Researchers are finding that everyday choices can nudge metabolic balance in the right direction. What and when we eat (for example, reducing fast-absorbed sugars or using time-restricted eating), how we move, how we sleep, and how we handle long-term stress all contribute to lowering our cancer risk and supporting overall health.

A growing number of respected clinicians and researchers are contributing pieces of this metabolic understanding. Below is a sampling of the leading voices in this field of research and their specific contributions to the subject.

Medical doctors

• Jason Fung, MD: Clinician-educator specializing in fasting and insulin resistance. Here is a primer on what insulin resistance is and why it matters metabolically: What is insulin resistance?
  
• Matthew G. Vander Heiden, MD, PhD: Physician-scientist known for modernizing the role-of-the-metabolism-in-cancer view. Here is a clear overview of his work and why metabolism matters in tumors: Exploring cancer metabolism

Other clinicians and scientists

• Thomas N. Seyfried, PhD: Proponent of the mitochondria-first model of cancer. Here is a short, nontechnical Q&A on his thesis: Cancer as a Metabolic Disease.
  
• Valter Longo, PhD: Researches fasting and the fasting-mimicking diet (FMD). For a news-style summary (preclinical + early clinical context) on fasting-like cycles and cancer therapy: Fasting-like diet turns the immune system against cancer.
  
• Dominic D’Agostino, PhD: Studies ketones and metabolic stress. For an approachable intro talk on why ketones might change tumor biology: Can ketones help fight cancer?
  
• Adrienne C. Scheck, PhD: Explores ketogenic metabolic therapy with standard care in glioma. For a patient-friendly walkthrough: Altering metabolism for brain tumor therapy
  
• Nasha Winters, ND: “Metabolic terrain” systems model in integrative oncology. Here is a concise lay page outlining the Terrain Ten and the approach: The metabolic approach to cancer.
  
• Eric Berg, DC: Practitioner-educator who popularizes insulin resistance and autophagy concepts for the public. Here is a lecture that details his points of view, including action steps he recommends, to assist in preventing cancer: How to Never Get Cancer.
  
• Ivor Cummins (engineer/author): In this lecture, Cummins explores in detail his view on insulin resistance as a common risk driver: The pathways of insulin resistance. 

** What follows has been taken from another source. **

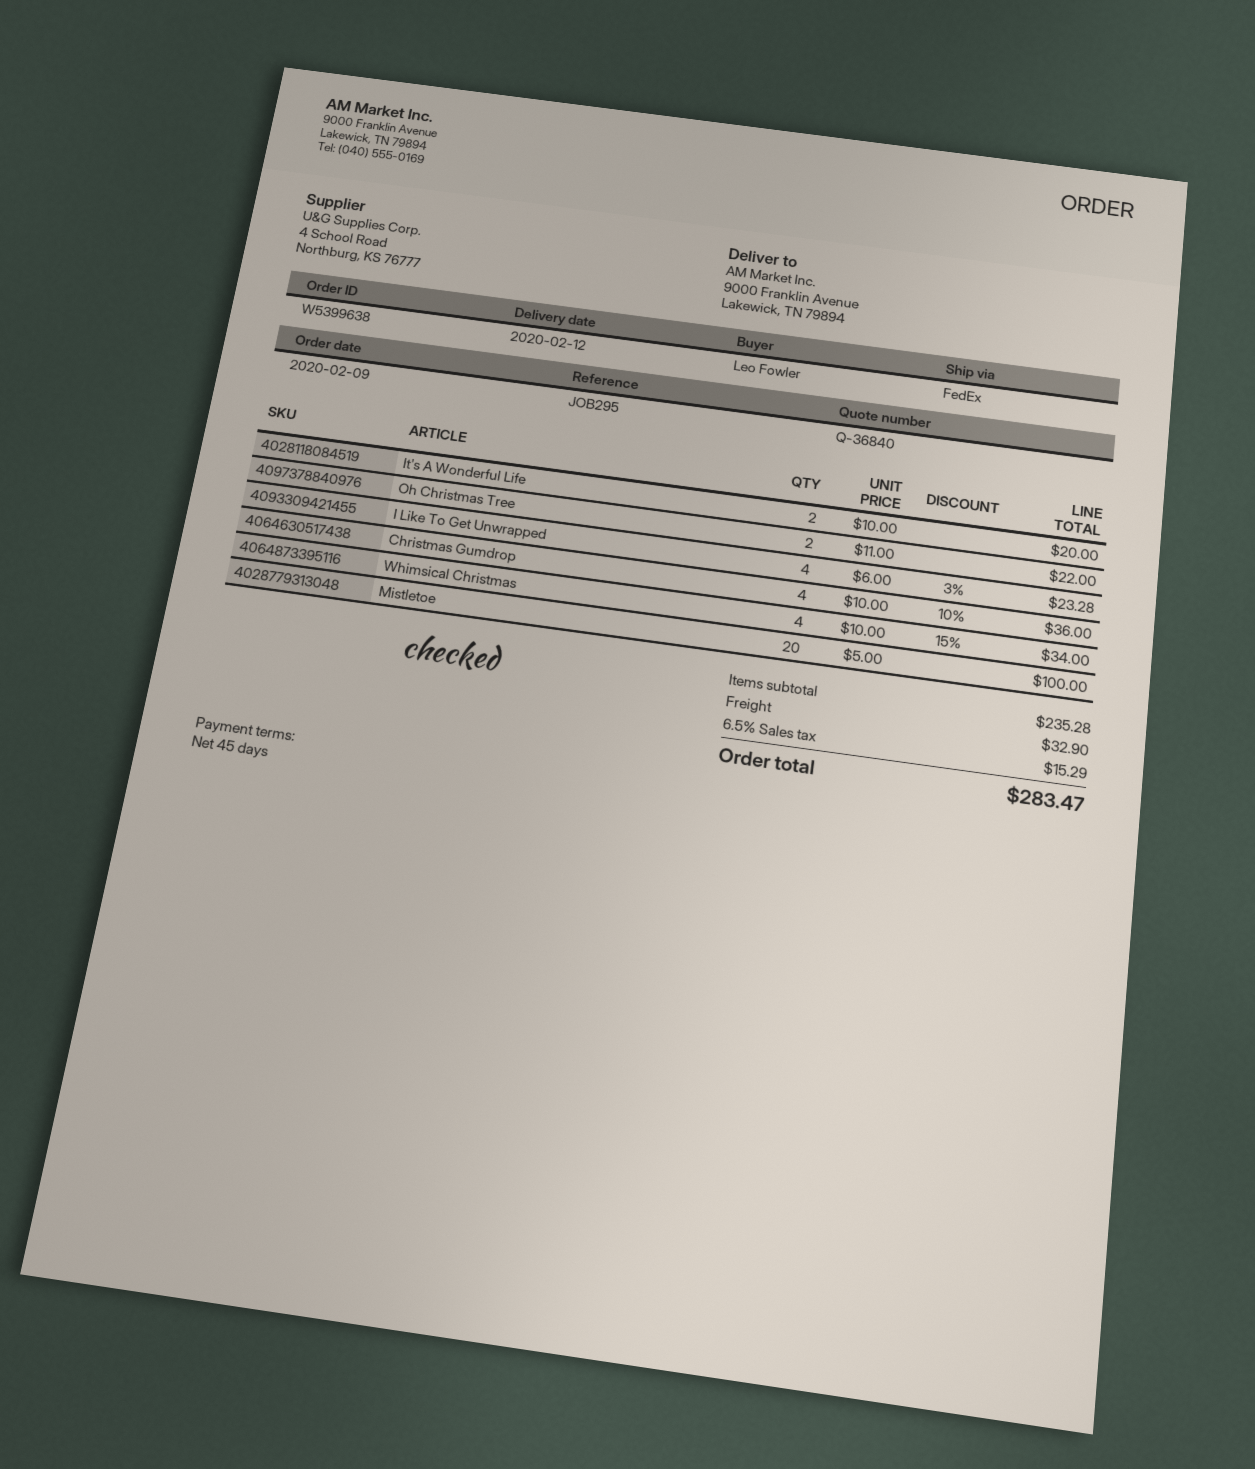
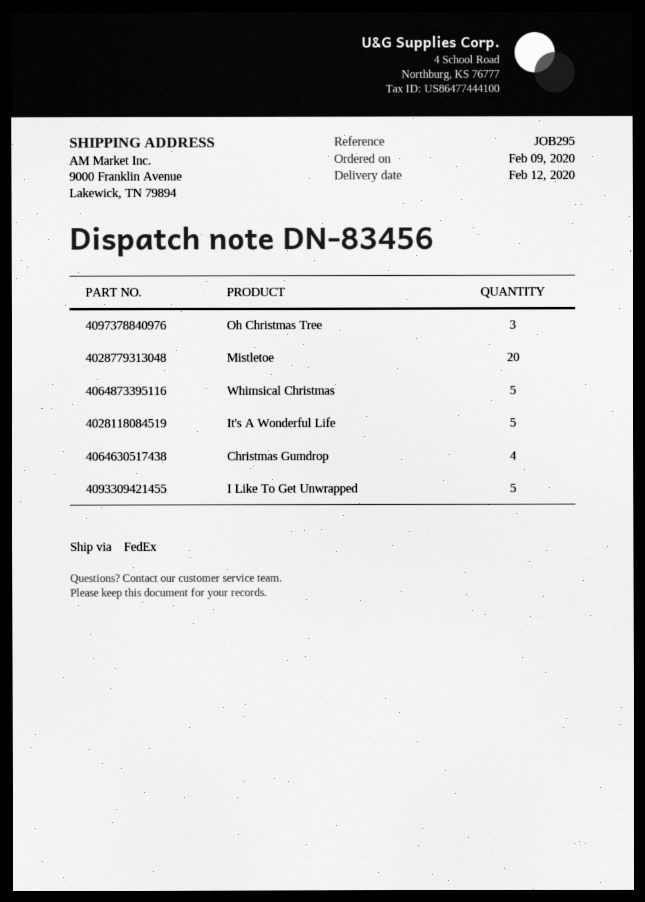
It's A Wonderful Life: 2 -> 5
Oh Christmas Tree: 2 -> 3
I Like To Get Unwrapped: 4 -> 5
Whimsical Christmas: 4 -> 5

The road ahead for metabolic cancer prevention

Metabolism fits alongside genetics as a core pillar of modern cancer science. It helps explain how cells use fuel and respond to growth and repair signals, and why everyday habits can tilt that balance toward or away from disease.

The picture is still coming into focus. Trials are testing diet patterns, fasting-mimicking cycles, exercise, and metabolic drugs alongside standard care. Work on insulin and IGF signaling, mitochondrial function, and cellular cleanup is informing how prevention might work in real life.

Emerging studies suggest that everyday habits—especially how we eat, sleep, and exercise—can significantly push our cancer risk in the right direction. As the research base grows, so will a practical toolkit for cancer prevention: clearer, simpler daily habits that put more of the odds on our side.